En l'honneur de ce proche d'Éric Drouet, un manifestant affiche son visage sur une pancarte, ainsi légendée : "Tir gratuit, tous avec toi et les blessés." L'acronyme RIC est peu à peu remplacé par SVP, pour Stop Violences Policières. Des cercueils noirs, en carton, sont portés dans les cortèges. D'autres affichent des cibles, certains implorent : "Ne tirez pas !" Et, parce que la responsabilité du pouvoir n'est pas oubliée, le nom d'Emmanuel Macron disparaît peu à peu des écriteaux, remplacé par celui de Christophe Castaner. Le ministre de l'Intérieur, qui nie le caractère massif des violences policières, cristallise toutes les colères. Ici, un carton affiche "le tableau de chasse de Castaner". Là, une  banderole demande : "Qui nous protège de la police ?"
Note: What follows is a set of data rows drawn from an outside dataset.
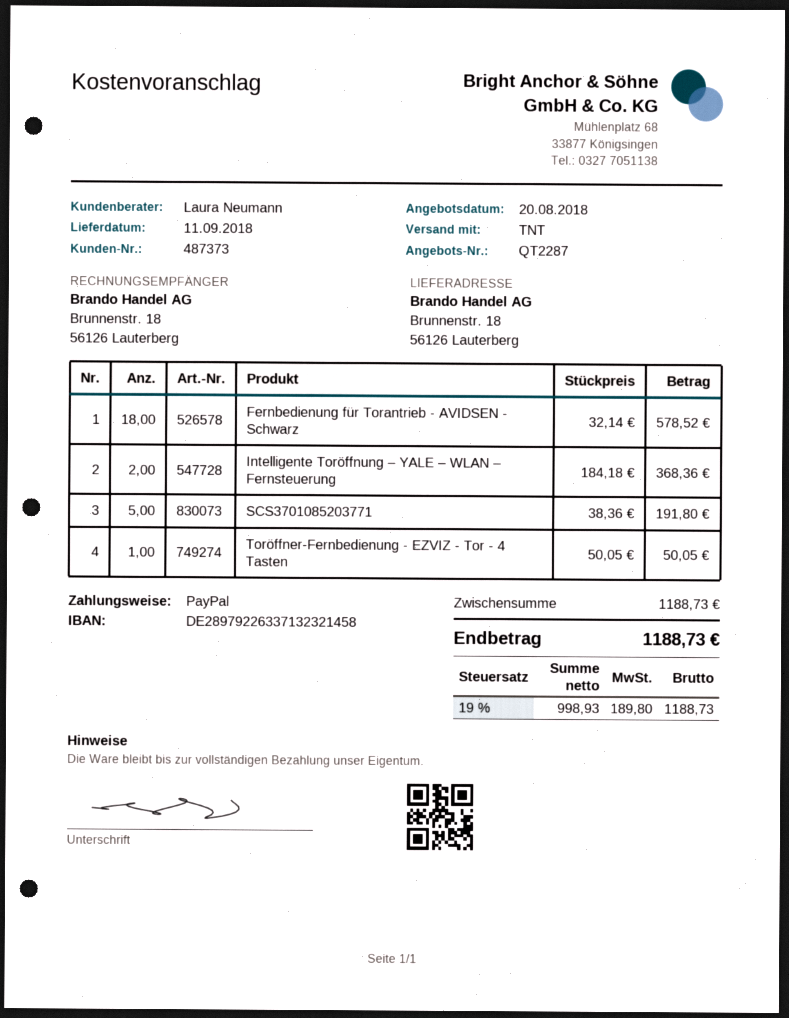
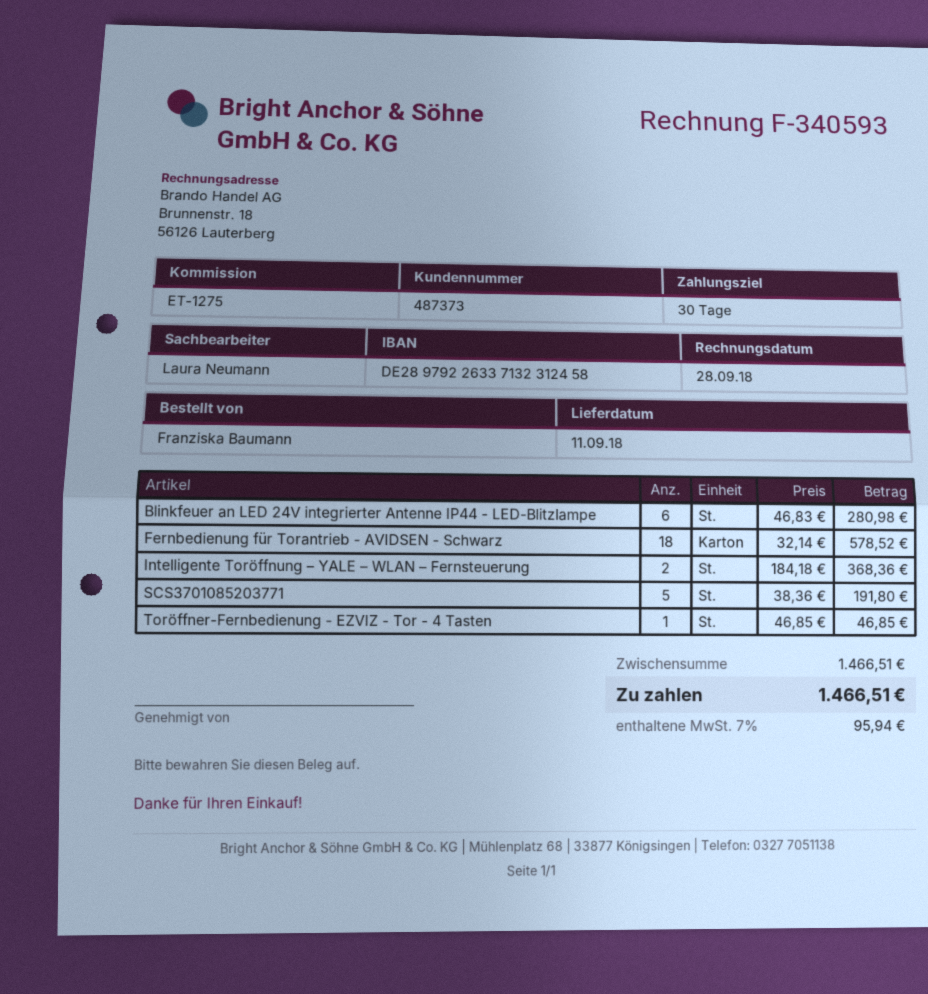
bank account: DE28979226337132321458 -> DE28979226337132312458
Toröffner-Fernbedienung - EZVIZ - Tor - 4 Tasten: 1 x 50.05 = 50.05 -> 1 x 46.85 = 46.85
Blinkfeuer an LED 24V integrierter Antenne IP44 - LED-Blitzlampe: none -> 6 x 46.83 = 280.98
subtotal: 1188.73 -> 1466.51
tax: 19% = 189.80 -> 7% = 95.94
total: 1188.73 -> 1466.51

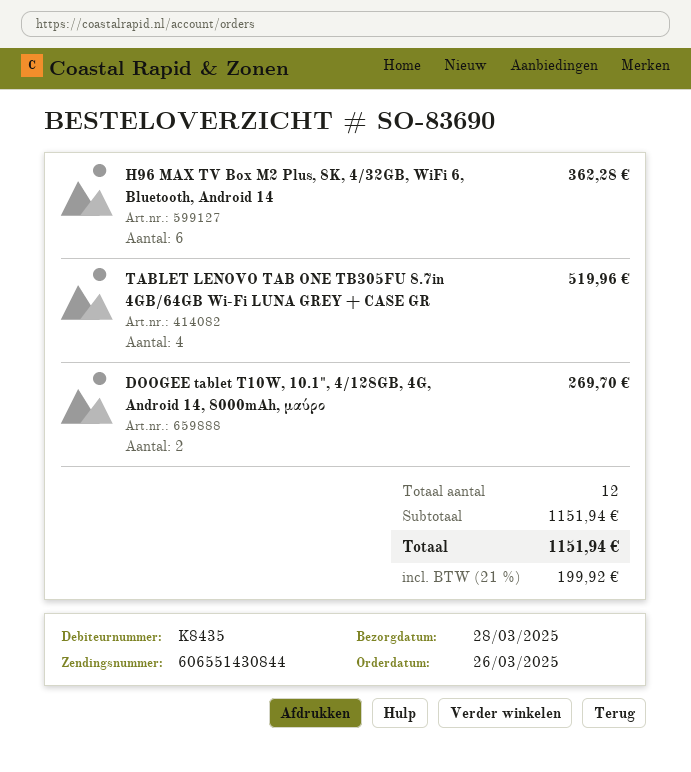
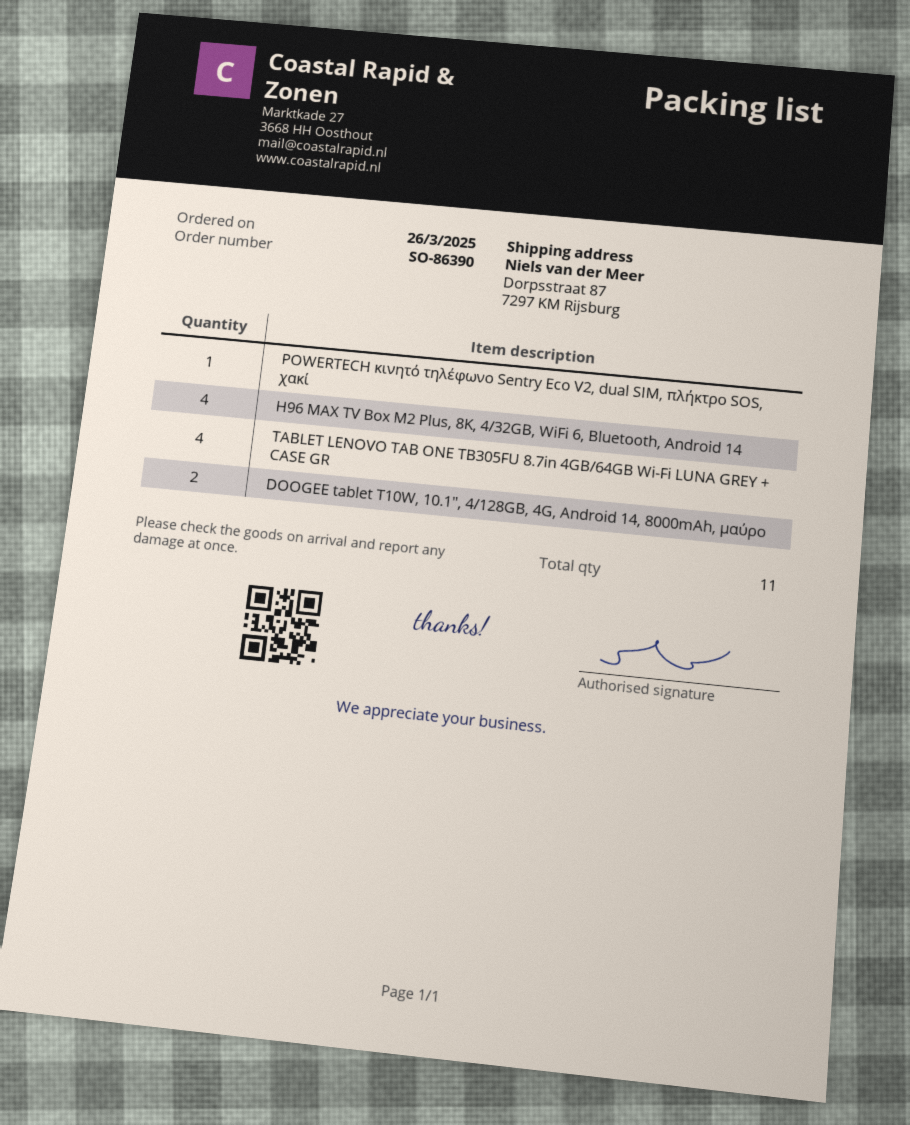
order number: SO-83690 -> SO-86390
H96 MAX TV Box M2 Plus, 8K, 4/32GB, WiFi 6, Bluetooth, Android 14: 6 -> 4
POWERTECH κινητό τηλέφωνο Sentry Eco V2, dual SIM, πλήκτρο SOS, χακί: none -> 1
total quantity: 12 -> 11

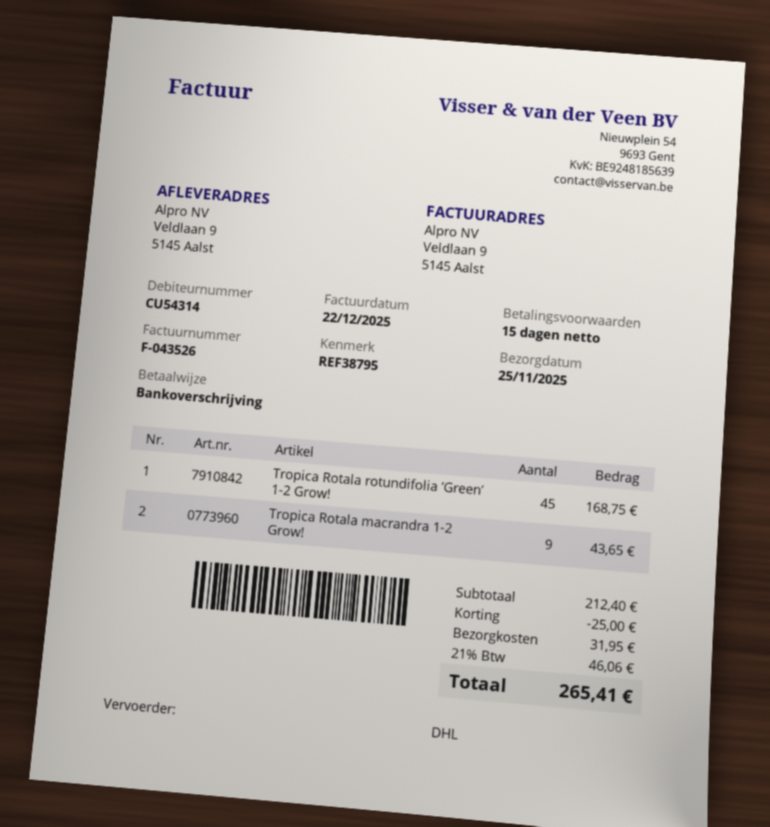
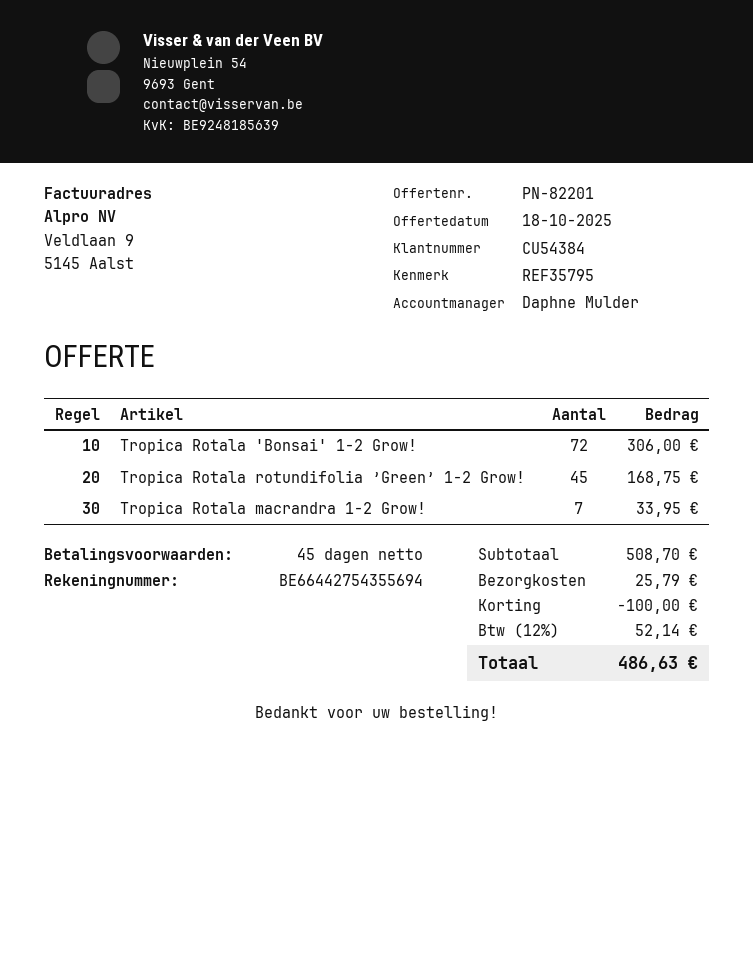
payment terms: 15 days -> 45 days
customer number: CU54314 -> CU54384
reference: REF38795 -> REF35795
Tropica Rotala macrandra 1-2 Grow!: 9 for 43.65 -> 7 for 33.95
Tropica Rotala 'Bonsai' 1-2 Grow!: none -> 72 for 306.00
subtotal: 212.40 -> 508.70
discount: 25.00 -> 100.00
shipping: 31.95 -> 25.79
tax: 21% = 46.06 -> 12% = 52.14
total: 265.41 -> 486.63

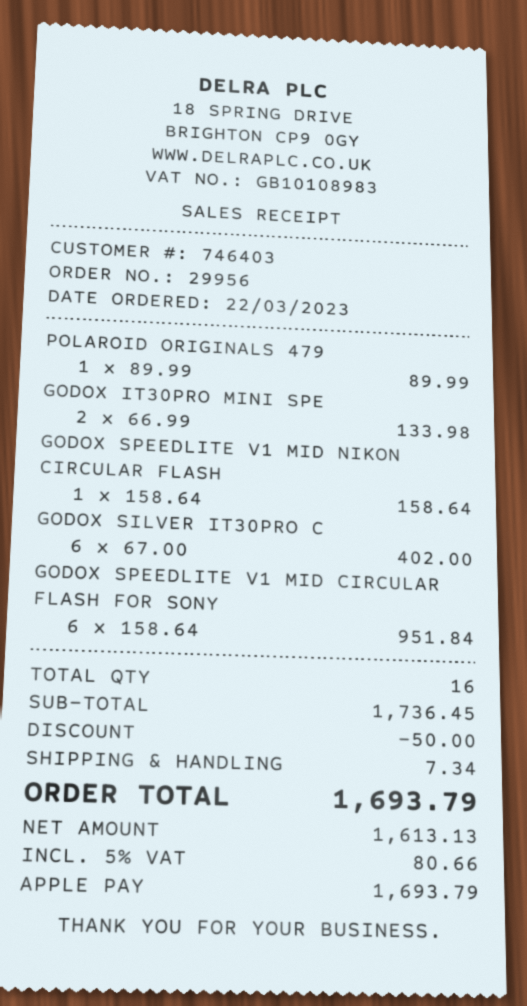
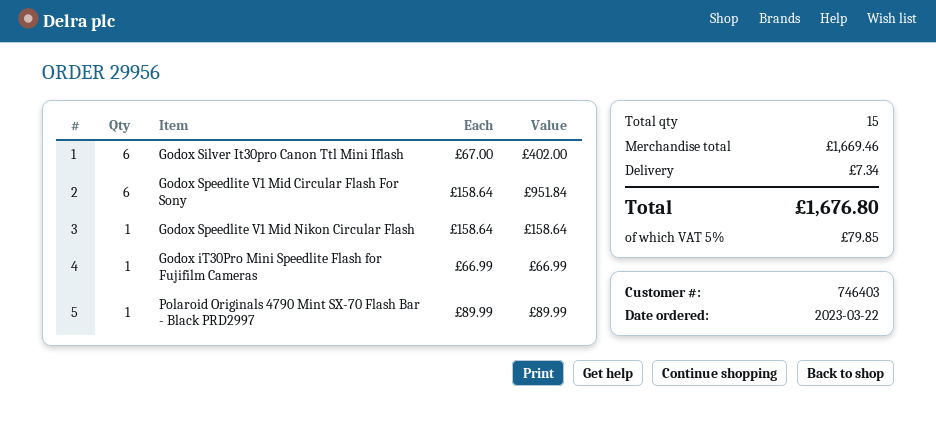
GODOX IT30PRO MINI SPE: 2 x 66.99 = 133.98 -> 1 x 66.99 = 66.99
total quantity: 16 -> 15
subtotal: 1736.45 -> 1669.46
discount: 50.00 -> none
tax: 5% = 80.66 -> 5% = 79.85
total: 1693.79 -> 1676.80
En trois mois de mobilisation, les cortèges auront donc affiché plusieurs messages, tous représentatifs des discours tenus aussi bien dans les groupes Facebook qu'au sein des manifestations. Désormais, la dénonciation des taxes est moins visible sur les écriteaux, Christophe Castaner et le lanceur de balles de défense, un peu plus. Lors des deux derniers "actes",  un autre message a commencé à surgir. Les manifestants dénoncent une justice qu'ils jugent à deux vitesses. Avec la condamnation de Christophe Dettinger, condamné le 13 février à de la prison ferme pour avoir frappé deux membres des forces de l'ordre, et le renvoi en correctionnelle d'Éric Drouet ce vendredi, il y a fort à parier que le message "Justice inégale", qui s'affiche peu à peu sur les réseaux sociaux, sera la prochaine étape de cette contestation hors norme.